イエス様は、神の国を伝え始めるにあたって、「来なさい。そうすれば分かる」と、ご自分の泊まっていらっしゃるところに、弟子たちを招きました。(ヨハネ1:39)。そしてこの世を去る前には、「神さまの元には場所がいっぱいあるよ。あなた方のために用意してあげるからね。私たちはいつも一緒だよ」と。
もちろんこの世は神様に満ち溢れています。すべては神様がお造りになったのですから。でも、教会、チャペル、修道院のような、特に礼拝用に造られたところには、祈りがしみ込んでいて、その祈りが私たちを助けてくれる、と私は思います。
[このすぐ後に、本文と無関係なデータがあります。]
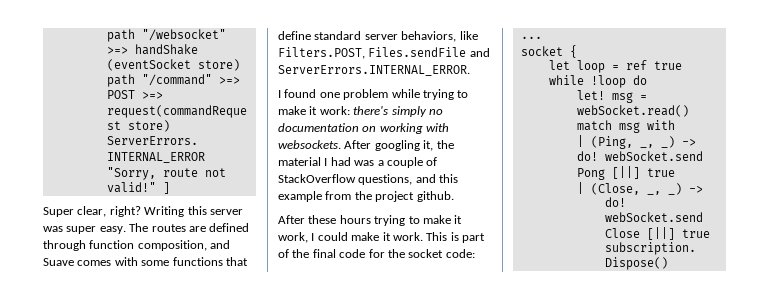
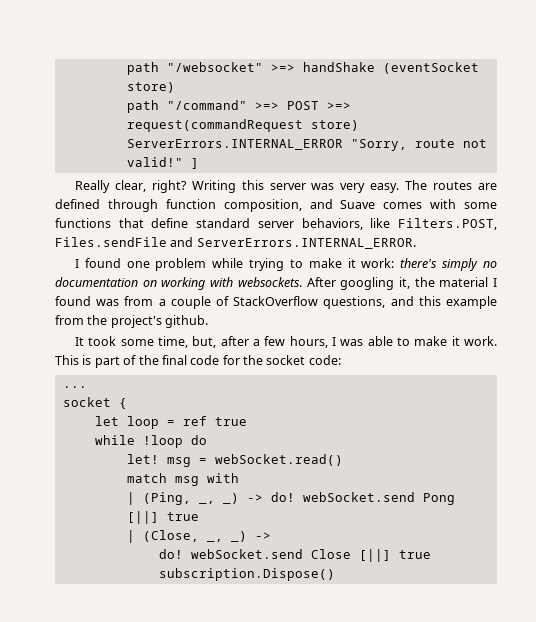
[43,207,74,217] Super -> [74,180,110,193] Really
[66,226,97,234] super -> [340,183,366,193] very
[330,157,375,166] had was -> [55,296,154,306] found was from
[375,191,415,202] project -> [110,315,162,328] project's
[278,215,463,226] [278,232,348,243] After these hours trying to make it work, I could -> [74,336,410,348] It took some time, but, after a few hours, I was able to

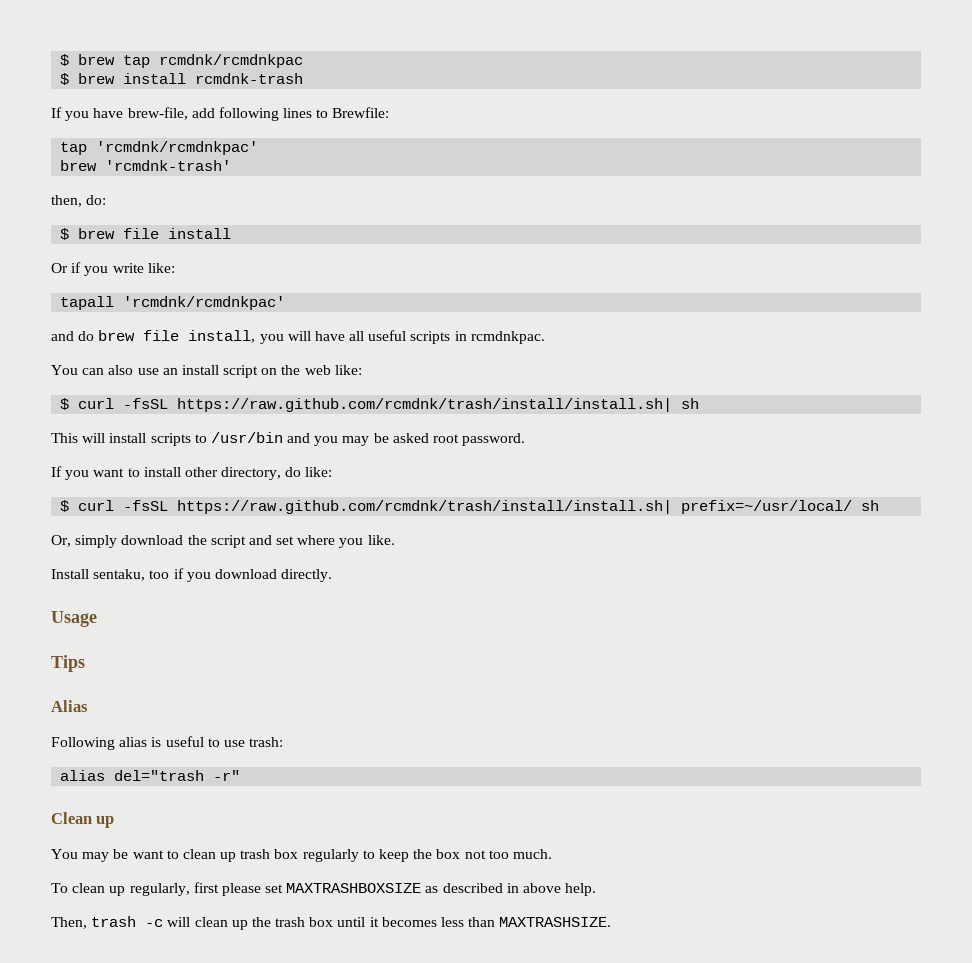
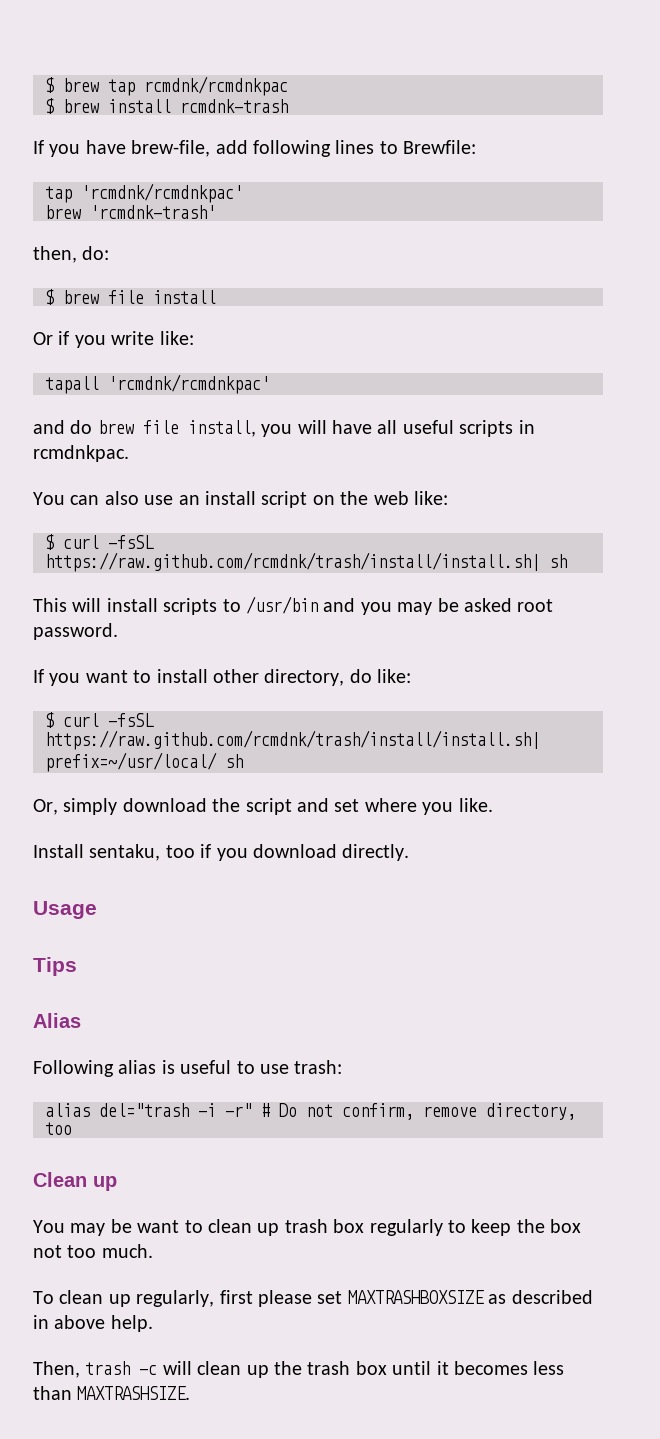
(205, 775) none -> [198,1103,216,1117] -i
(241, 775) none -> [261,1103,576,1120] [45,1122,72,1135] # Do not confirm, remove directory, too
この二年ほどの間に、たくさんの卒業生がこの修道院を訪ねてくださいました。あらためて訪ねてくださった方々に感謝し、さらに多くの方々を「来てごらんなさい。一緒に考え、祈りましょう」とお招きします。道であり、真理であり、命であるイエス様が私たちを導いてくださいます。(Sr.斉藤雅代)
≪聖書箇所≫ ヨハネ14:1-12
「心を騒がせるな。神を信じなさい。そして、わたしをも信じなさい。わたしの父の家には住む所がたくさんある。もしなければ、あなたがたのために場所を用意しに行くと言ったであろうか。行ってあなたがたのために場所を用意したら、戻って来て、あなたがたをわたしのもとに迎える。こうして、わたしのいる所に、あなたがたもいることになる。わたしがどこへ行くのか、その道をあなたがたは知っている。」トマスが言った。「主よ、どこへ行かれるのか、わたしたちには分かりません。どうして、その道を知ることができるでしょうか。」イエスは言われた。「わたしは道であり、真理であり、命である。わたしを通らなければ、だれも父のもとに行くことができない。あなたがたがわたしを知っているなら、わたしの父をも知ることになる。今から、あなたがたは父を知る。いや、既に父を見ている。」あなたがたがわたしを知っているなら、わたしの父をも知ることになる。今から、あなたがたは父を知る。いや、既に父を見ている。」フィリポが「主よ、わたしたちに御父をお示しください。そうすれば満足できます」と言うと、イエスは言われた。「フィリポ、こんなに長い間一緒にいるのに、わたしが分かっていないのか。わたしを見た者は、父を見たのだ。なぜ、『わたしたちに御父をお示しください』と言うのか。わたしが父の内におり、父がわたしの内におられることを、信じないのか。わたしがあなたがたに言う言葉は、自分から話しているのではない。わたしの内におられる父が、その業を行っておられるのである。わたしが父の内におり、父がわたしの内におられると、わたしが言うのを信じなさい。もしそれを信じないなら、業そのものによって信じなさい。